-------- Stored data --------
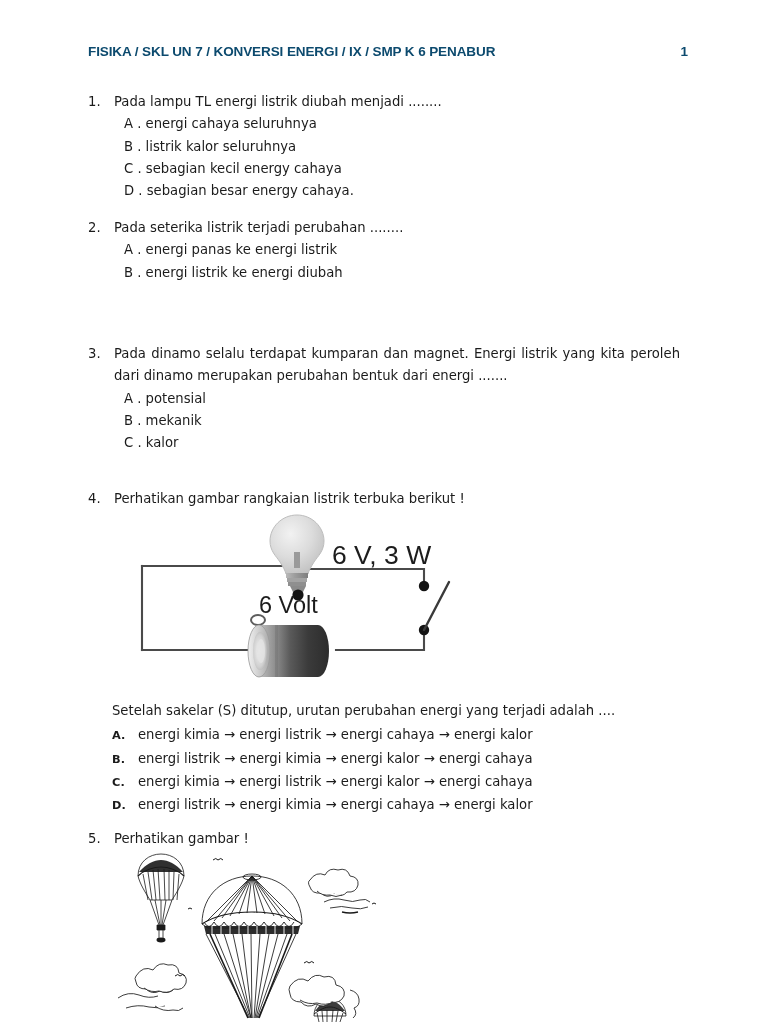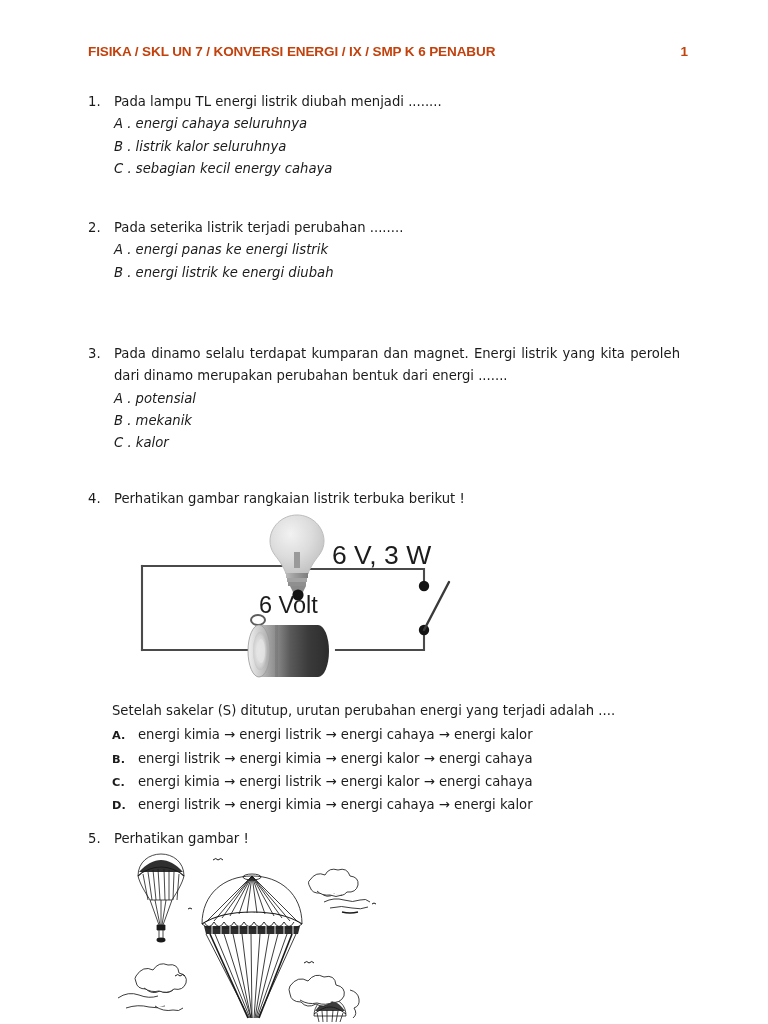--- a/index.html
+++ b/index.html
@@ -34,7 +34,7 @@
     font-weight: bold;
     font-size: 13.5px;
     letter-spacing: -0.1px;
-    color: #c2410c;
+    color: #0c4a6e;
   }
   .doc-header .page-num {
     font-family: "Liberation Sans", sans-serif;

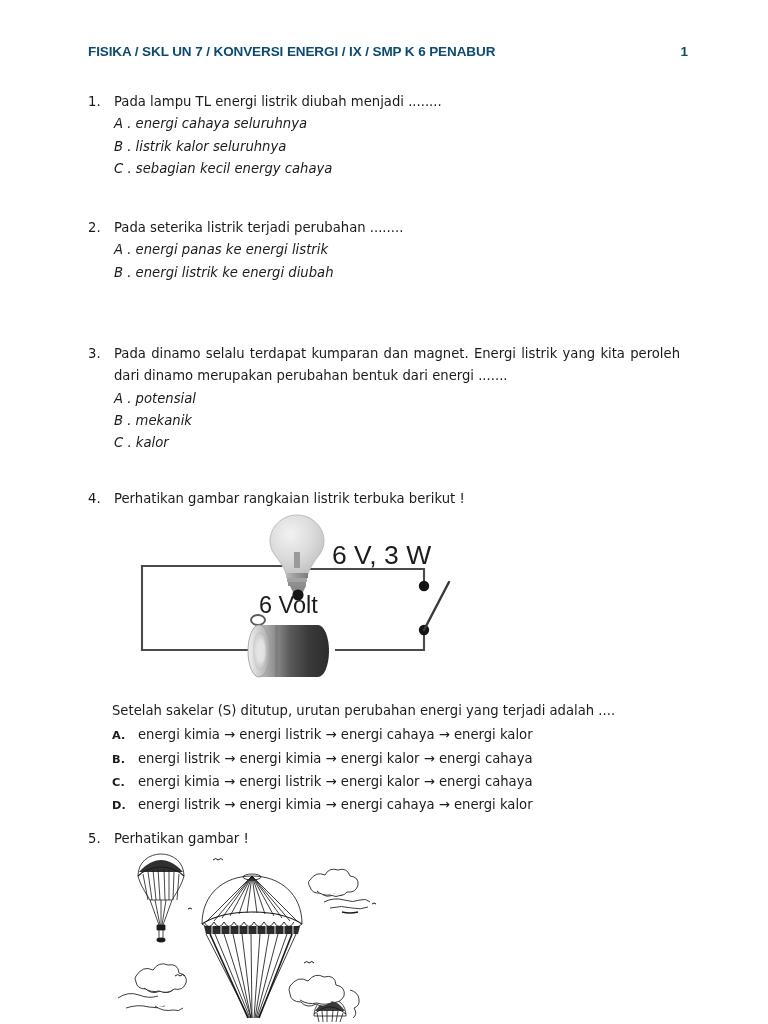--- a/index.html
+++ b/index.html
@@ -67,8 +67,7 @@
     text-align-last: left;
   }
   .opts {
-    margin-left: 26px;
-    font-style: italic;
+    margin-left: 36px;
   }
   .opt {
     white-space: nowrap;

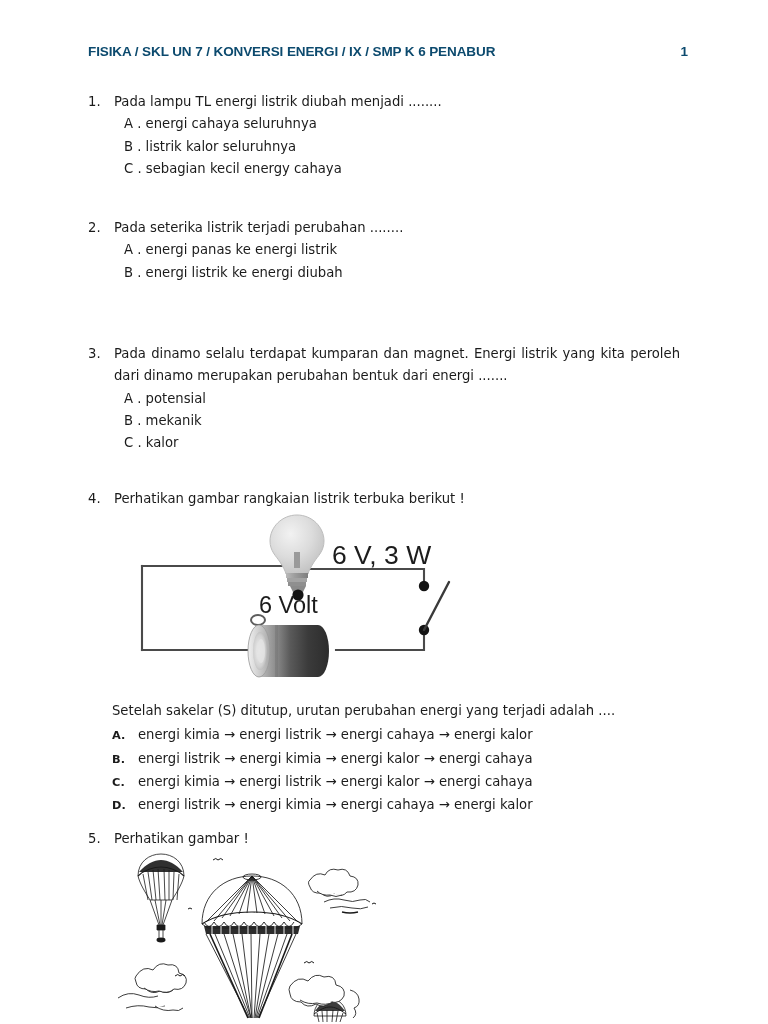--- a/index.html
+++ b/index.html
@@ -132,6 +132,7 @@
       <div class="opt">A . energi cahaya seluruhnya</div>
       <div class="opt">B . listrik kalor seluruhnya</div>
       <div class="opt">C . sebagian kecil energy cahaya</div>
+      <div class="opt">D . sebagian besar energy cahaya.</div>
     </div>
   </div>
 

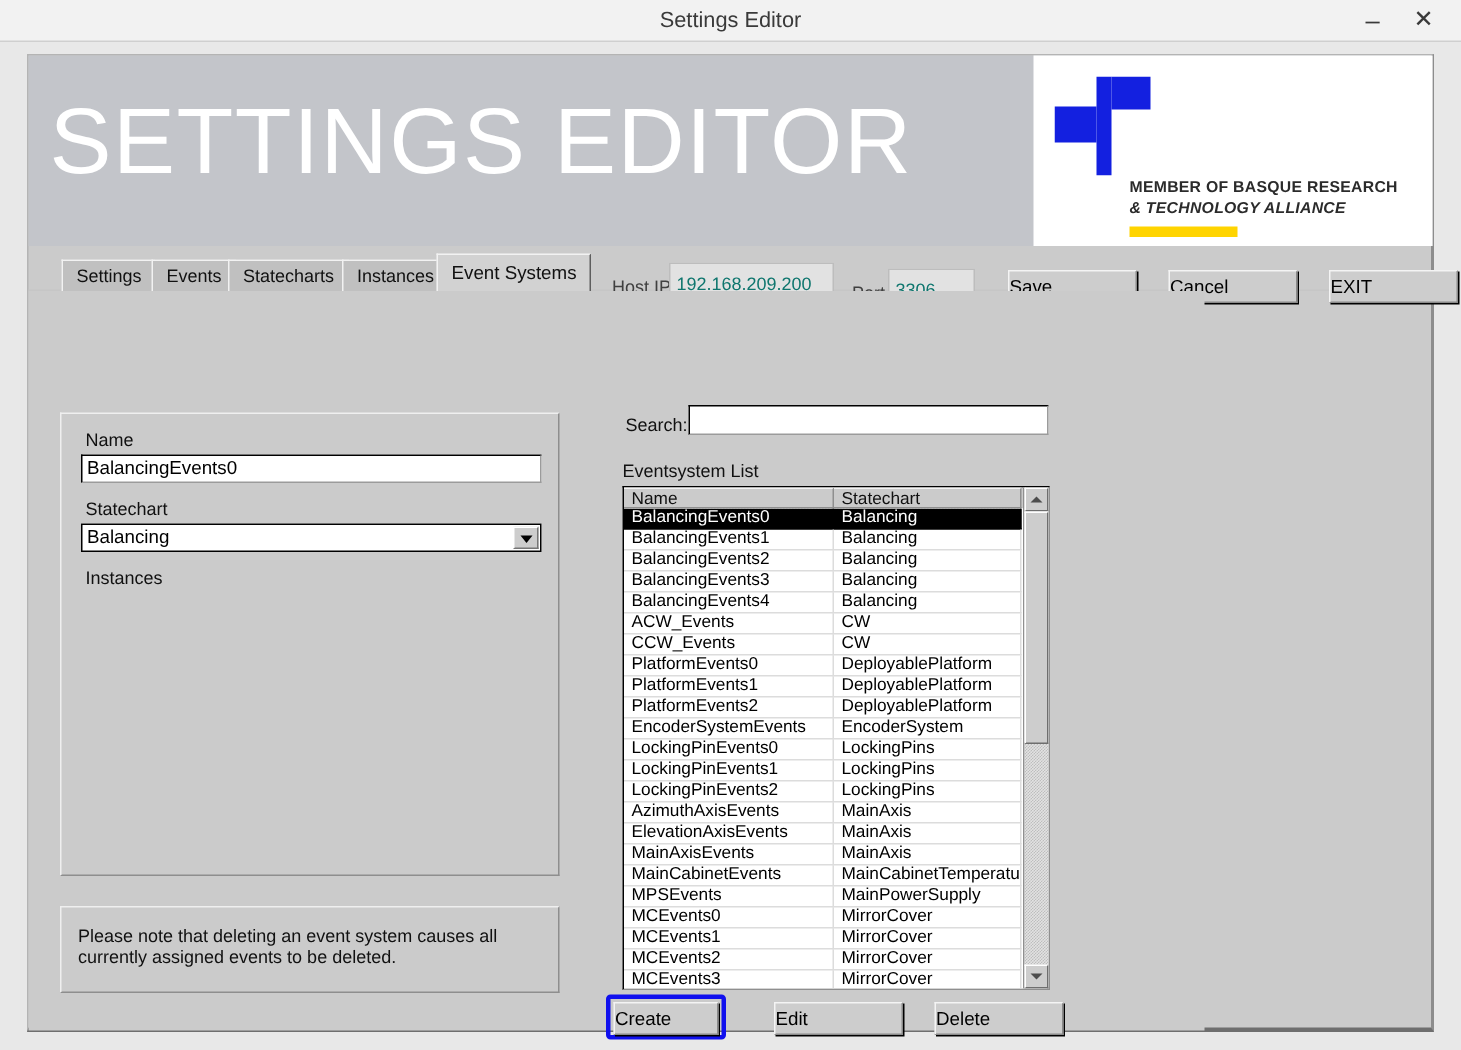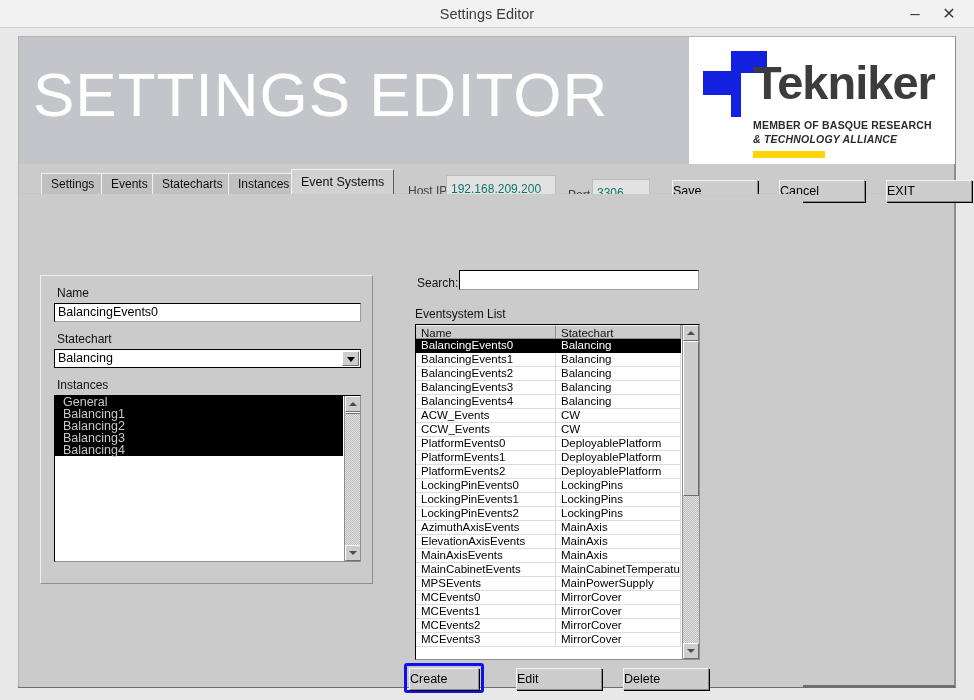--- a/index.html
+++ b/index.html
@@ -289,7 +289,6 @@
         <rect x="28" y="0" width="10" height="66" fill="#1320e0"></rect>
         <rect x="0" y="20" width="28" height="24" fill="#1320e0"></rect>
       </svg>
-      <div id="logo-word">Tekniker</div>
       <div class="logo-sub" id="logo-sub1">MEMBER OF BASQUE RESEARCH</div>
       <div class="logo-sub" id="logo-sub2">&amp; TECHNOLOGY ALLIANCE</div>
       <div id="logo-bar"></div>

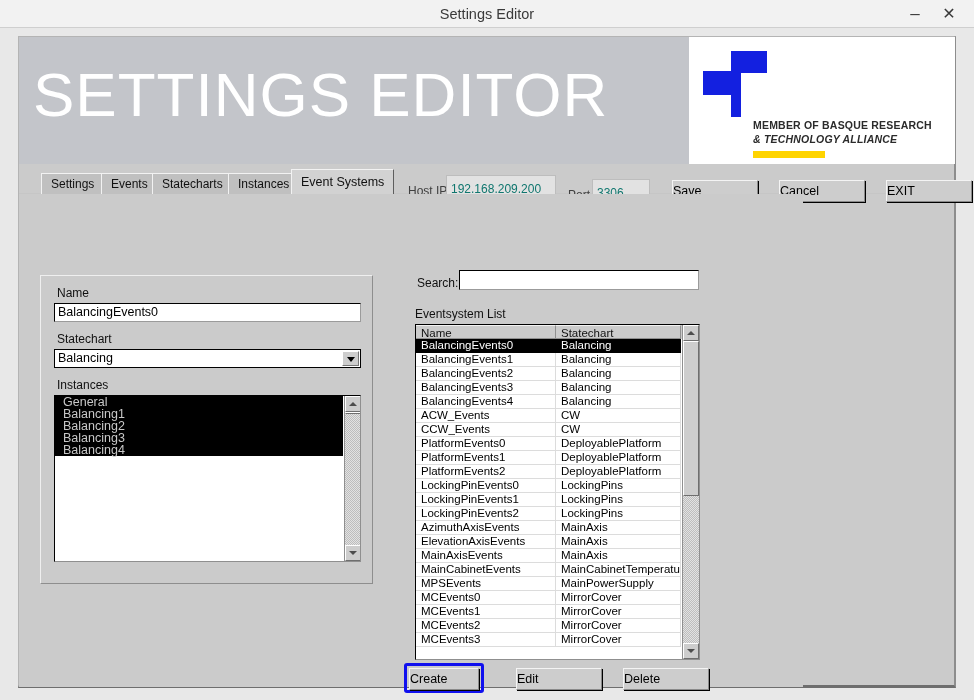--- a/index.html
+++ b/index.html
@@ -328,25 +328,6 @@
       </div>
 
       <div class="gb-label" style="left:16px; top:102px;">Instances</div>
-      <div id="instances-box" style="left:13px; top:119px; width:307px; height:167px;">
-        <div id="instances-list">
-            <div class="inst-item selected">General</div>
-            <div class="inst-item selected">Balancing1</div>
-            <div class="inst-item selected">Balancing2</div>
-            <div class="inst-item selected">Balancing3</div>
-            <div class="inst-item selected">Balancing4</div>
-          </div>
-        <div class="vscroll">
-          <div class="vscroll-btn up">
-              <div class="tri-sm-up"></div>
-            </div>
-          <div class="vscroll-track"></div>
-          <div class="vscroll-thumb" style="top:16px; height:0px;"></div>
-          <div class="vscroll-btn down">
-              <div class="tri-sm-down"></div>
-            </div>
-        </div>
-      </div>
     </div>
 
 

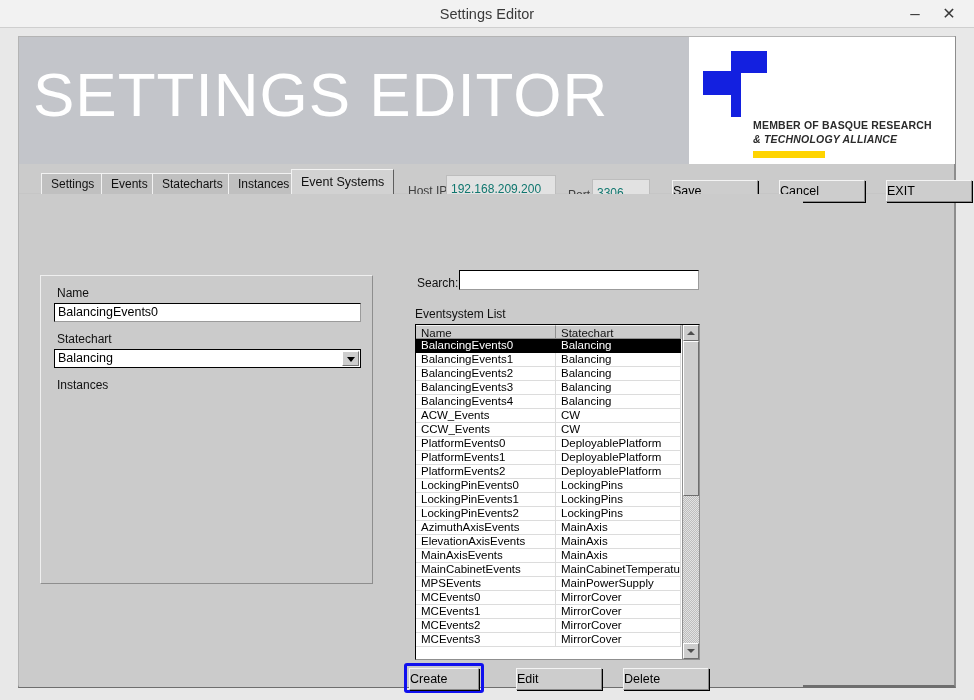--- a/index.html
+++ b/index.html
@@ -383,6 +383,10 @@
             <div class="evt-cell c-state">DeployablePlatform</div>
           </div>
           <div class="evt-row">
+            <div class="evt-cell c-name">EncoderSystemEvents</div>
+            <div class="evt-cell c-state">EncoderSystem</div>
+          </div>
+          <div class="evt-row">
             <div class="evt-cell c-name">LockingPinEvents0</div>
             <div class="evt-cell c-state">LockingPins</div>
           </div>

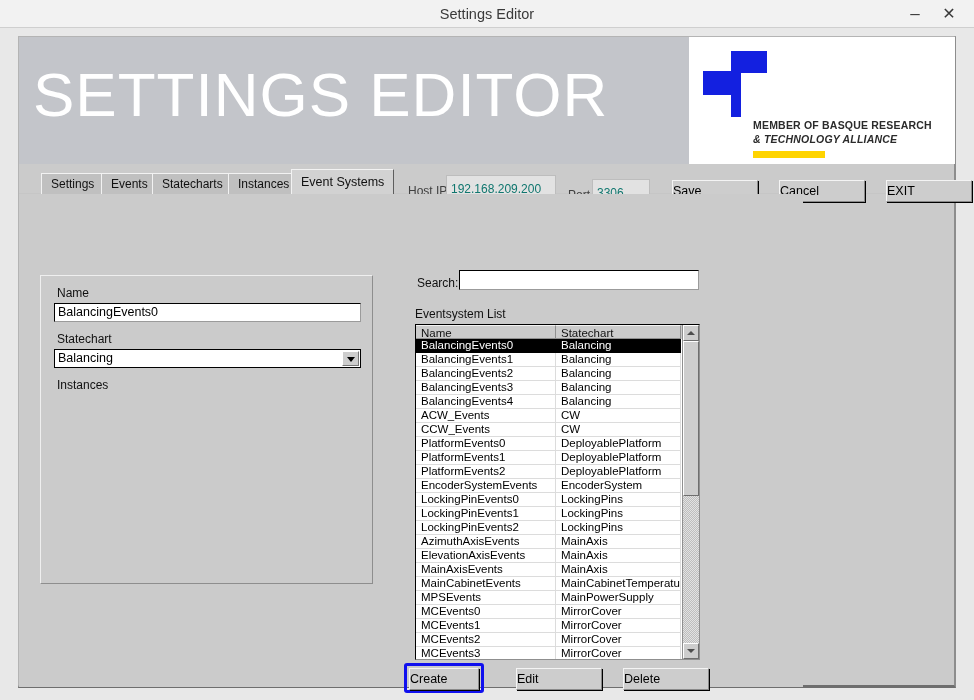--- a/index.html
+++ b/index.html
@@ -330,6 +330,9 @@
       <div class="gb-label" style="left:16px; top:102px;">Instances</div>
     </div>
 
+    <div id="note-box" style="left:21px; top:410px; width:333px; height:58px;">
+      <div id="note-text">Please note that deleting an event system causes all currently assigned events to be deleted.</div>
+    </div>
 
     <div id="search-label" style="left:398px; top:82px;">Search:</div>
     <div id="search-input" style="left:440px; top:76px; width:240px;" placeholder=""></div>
--------
▶ Exercise brief
Where a line of the data includes the string "fill", list that line.

▶ Solution to this problem
         <rect x="28" y="0" width="10" height="66" fill="#1320e0"></rect>
         <rect x="0" y="20" width="28" height="24" fill="#1320e0"></rect>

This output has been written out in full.